SEEK operates as an online job marketplace covering the entire Asia Pacific region.

Within its offerings, hirers can leverage the Talent Search feature to search, filter, compile, and reach out to potential new talent - a tool that facilitates headhunting and proactive sourcing.

For this project, I worked within a collaborative multi-disciplinary team with other Product Designers, Content Designers, Product Managers, Developers and Go-to-Market teams.

The challenge

A look at our original version of this page

Within Talent Search, we had created an AI back end, a sophisticated algorithm operating behind the scenes. It aims to optimise results based on factors like the details of the posted job ad, and the skills and experience of the candidate.

For example - imagine you post an job ad for a Product Designer, with specific salary limit, define a location and write up a job description. The algorithm would pick out keywords from the description such as skills requied, years of experienc etc, and then search the database of candidates to find matches.

The team received substantial feedback on these optimised results, particularly regarding hirers' occasional lack of understanding regarding recommended candidates. For example, job ads with limited information or requirements get irrelevant candidates being recommended back.

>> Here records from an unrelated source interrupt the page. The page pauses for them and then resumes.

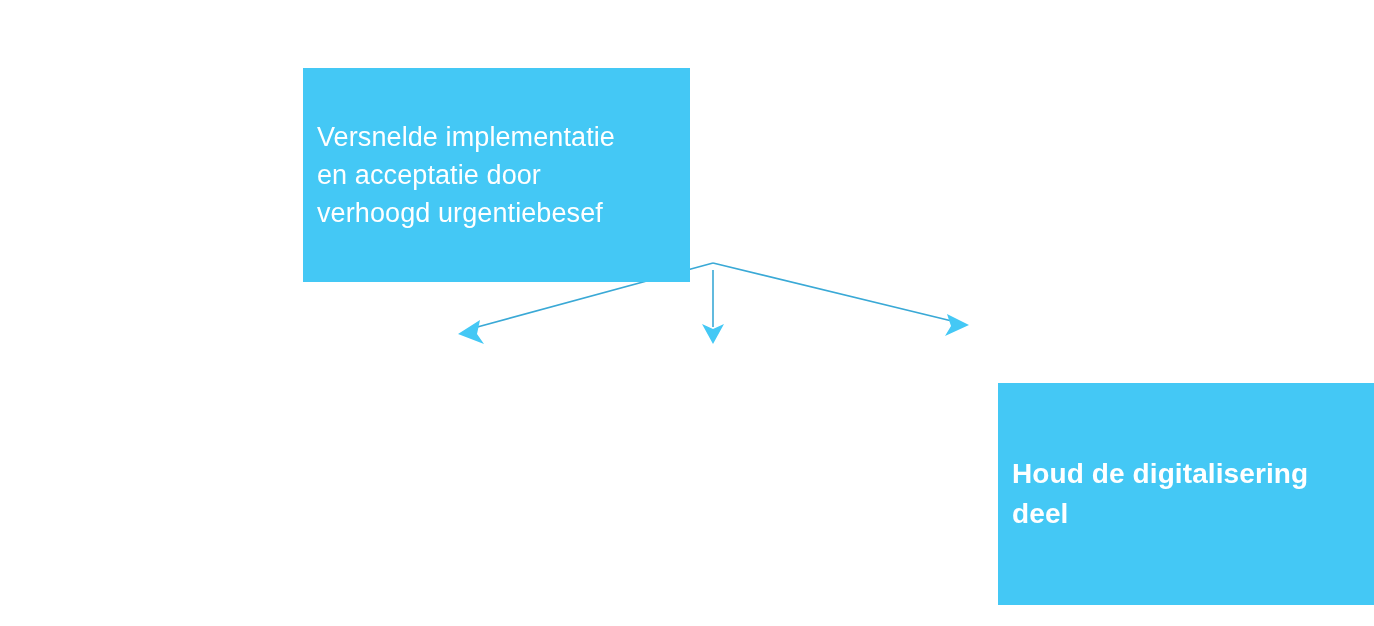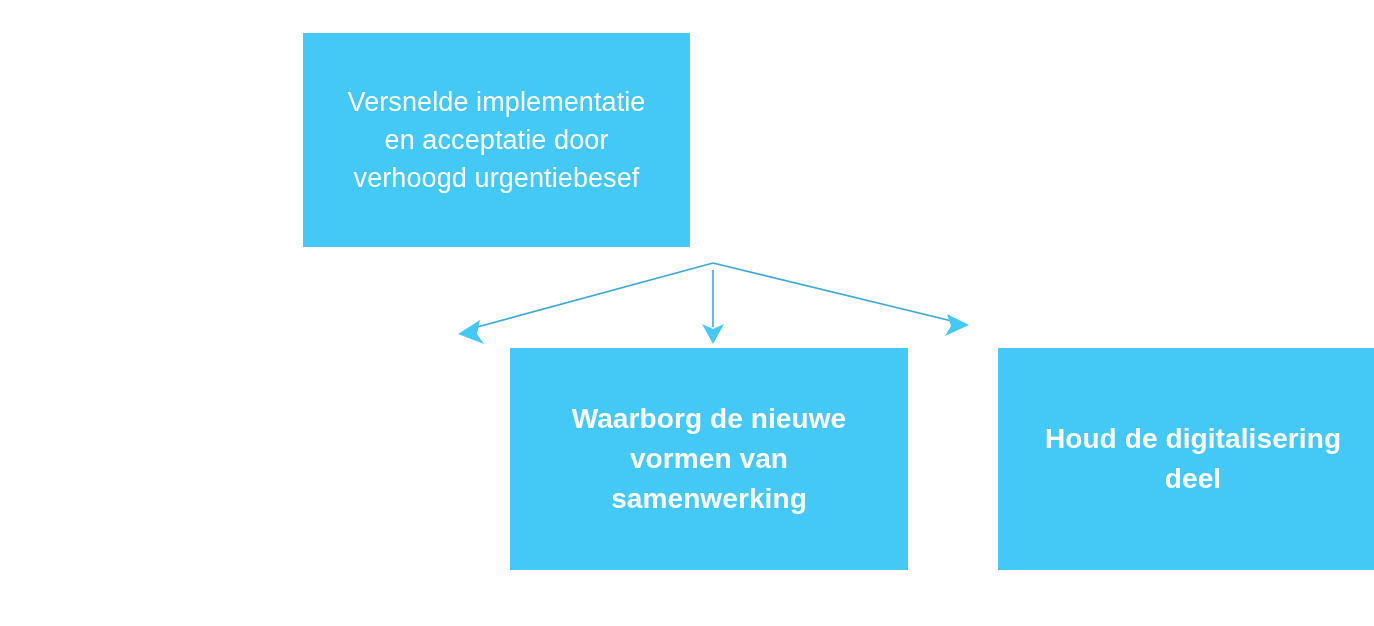--- a/index.html
+++ b/index.html
@@ -24,10 +24,10 @@
     display: flex;
     align-items: center;
     justify-content: center;
-    text-align: center;
     color: #ffffff;
     background: #44c8f5;
     padding: 6px 14px;
+    margin-top: 35px;
   }
   .node-label {
     display: block;

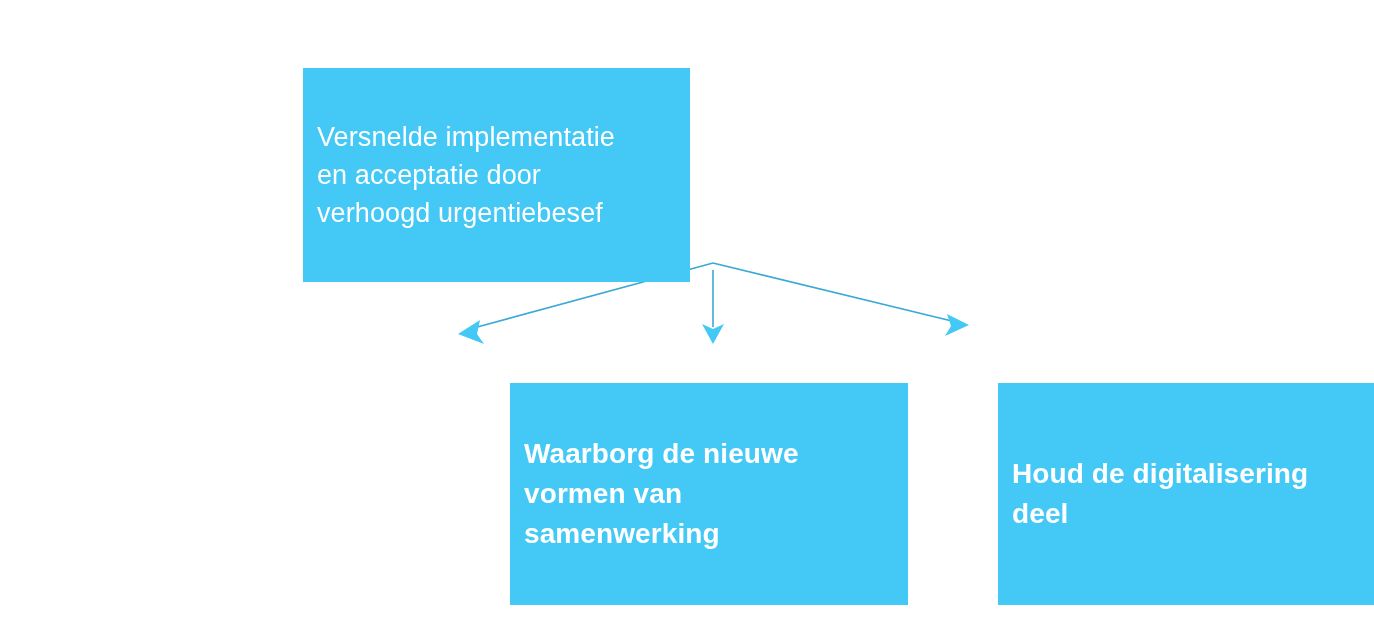--- a/index.html
+++ b/index.html
@@ -105,11 +105,6 @@
 
 
 
-  <div class="node bottom" id="node-4">
-    <span class="node-label">Waarborg de nieuwe
-vormen van
-samenwerking</span>
-  </div>
 
   <div class="node bottom" id="node-5">
     <span class="node-label">Houd de digitalisering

Some of the research findings and feedback we received regarding 'irrelvancy' of results

After reviewing past research and business priorities aimed at enhancing connections between hirers and candidates, we identified a significant opportunity: improving "explainability."

Our goal was to find ways to better clarify our results and assist hirers in understanding why specific candidates were being recommended and improving their recommendations.

The solution

I redesigned:

  • The way candidate information is shown on cards through card sorting and testing the most important information for hirers
  • The search results page, including a section about the job in order to make it clear how and why candidates are being recommended
  • Improved error states and messages for times when accurate recommendations cannot be provided.

I card sorted the most important candidate information to hirers around APAC

Some of the card designs I tested

Some of the error state designs I tested

The result

We conducted usability testing with 45 participants across the entire Asia Pacific region using both moderated and unmoderated sessions.

Testing showed 100% of users clearly understood the recommendations and confidently took the next step—either connecting with a candidate or refining their job ad to improve results.

We successfully designed a modular results page that functioned seamlessly across two distinct design systems, supporting the organisation’s transition to a new unified visual language.

These improvements led to a measurable reduction in time-to-action for key conversion activities, including:

  • Retrieving candidate contact details
  • Downloading resumes
  • Sending job postings

By streamlining these touchpoints, we significantly increased user flow efficiency into revenue-generating actions. This acted as an early-stage conversion rate optimisation lever, helping us validate demand and inform future monetisation strategies as we scaled our product offering.

The MVP design for our final solution

The highlight of the project:

Seek utilises a tool named Playroom to develop interactive prototypes using real code. The highlight for me was acquiring proficiency in this tool and coding over 1300 lines to visualise both our MVP and Ideal state designs, across various themes and screen sizes.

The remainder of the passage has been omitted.